Setelah video tersebut viral, kepolisian dan Satpol PP Kabupaten Bogor segera melakukan penyelidikan di lokasi kejadian.
Menurut Kapolsek Cisarua Eddy Santosa, peristiwa dugaan pungli terjadi pada Selasa (7/5) sekitar pukul 22.00 WIB, meskipun lokasi kejadian berada di wilayah Cianjur.
"Lokasi parkiran tersebut dikelola oleh masyarakat setempat. Tidak ada indikasi pidana atau tindakan kekerasan terhadap pihak yang melaporkan," ungkapnya, Kamis (9/5/2024).
Pengelola parkir memberikan penjelasan kronologis kejadian kepada kepolisian. Saat itu, ada pengunjung yang hendak memarkirkan mobilnya di kawasan tersebut. Petugas parkir memberitahu bahwa tarif parkir di rest area hanya Rp 10 ribu.

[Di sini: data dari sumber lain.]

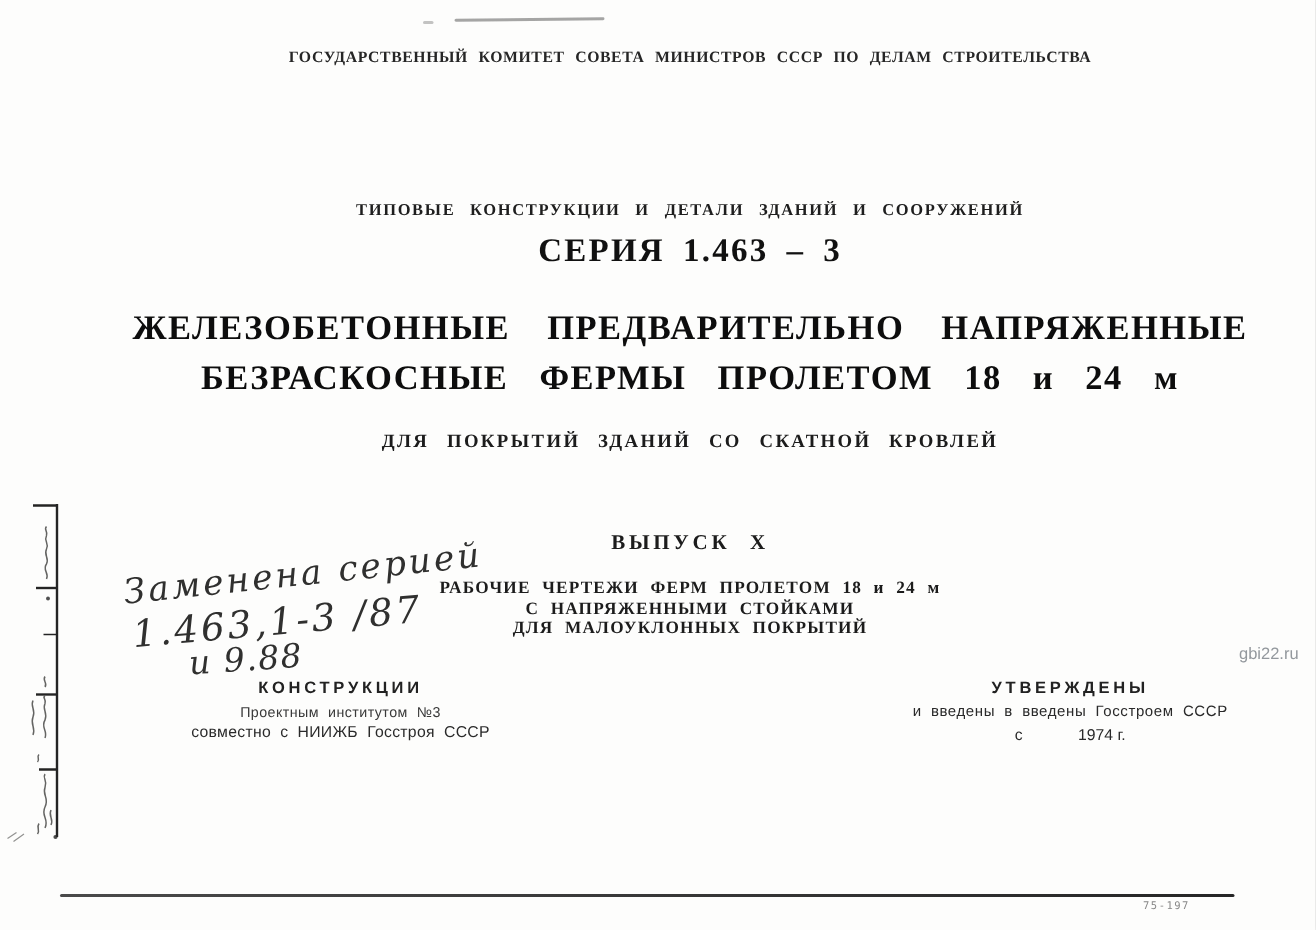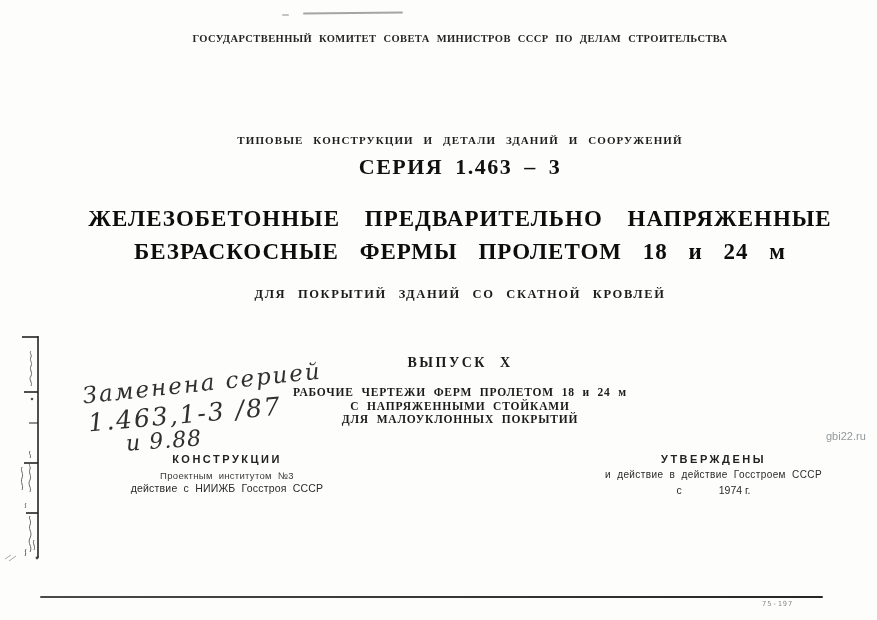"и действие в действие Госстроем" div.ln1 { text: действие в действие -> введены в введены }
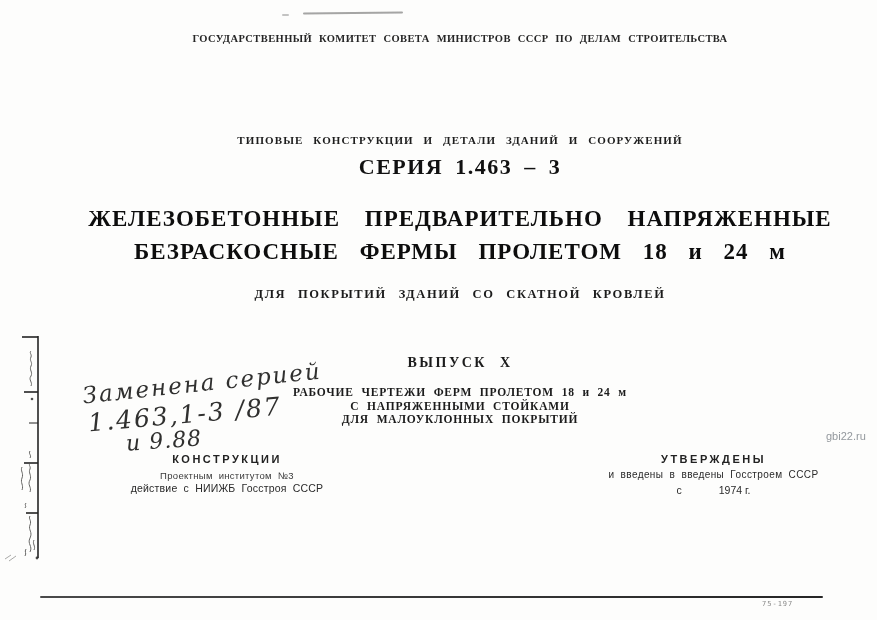"действие с НИИЖБ Госстроя СССР" div.ln2 { text: действие -> совместно }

Tetapi pengunjung harus membayar Rp 40 ribu jika ingin memarkirkan kendaraannya di lahan pinggir jalan.
Saat ini, Polsek Cisarua sedang berkoordinasi dengan Polsek Pacet Polres Cianjur untuk mengklarifikasi terkait hal trsebut.
"Namun hingga saat ini, identitas pengadu atau netizen yang membagikan konten tersebut masih belum diketahui, yang menjadi hambatan dalam memberikan klarifikasi dari kedua belah pihak," jelas Kompol Eddy.
Pihak keamanan akan menindak para pelaku pungli di kawasan wisata Puncak, Bogor. Pengelola parkir juga diminta untuk tidak menarik tarif yang tidak wajar.
Forkopimcam Cisarua mengundang pengelola parkir, khususnya di Warpat, dan mengimbau mereka untuk tidak meminta tarif yang melebihi batas wajar.
"Kami Forkopimcam Cisarua akan mengundang mereka pengelola parkir, khususnya di Warpat, kita menekan dan mengimbau jangan meminta melebihi yang tidak wajar," tukasnya.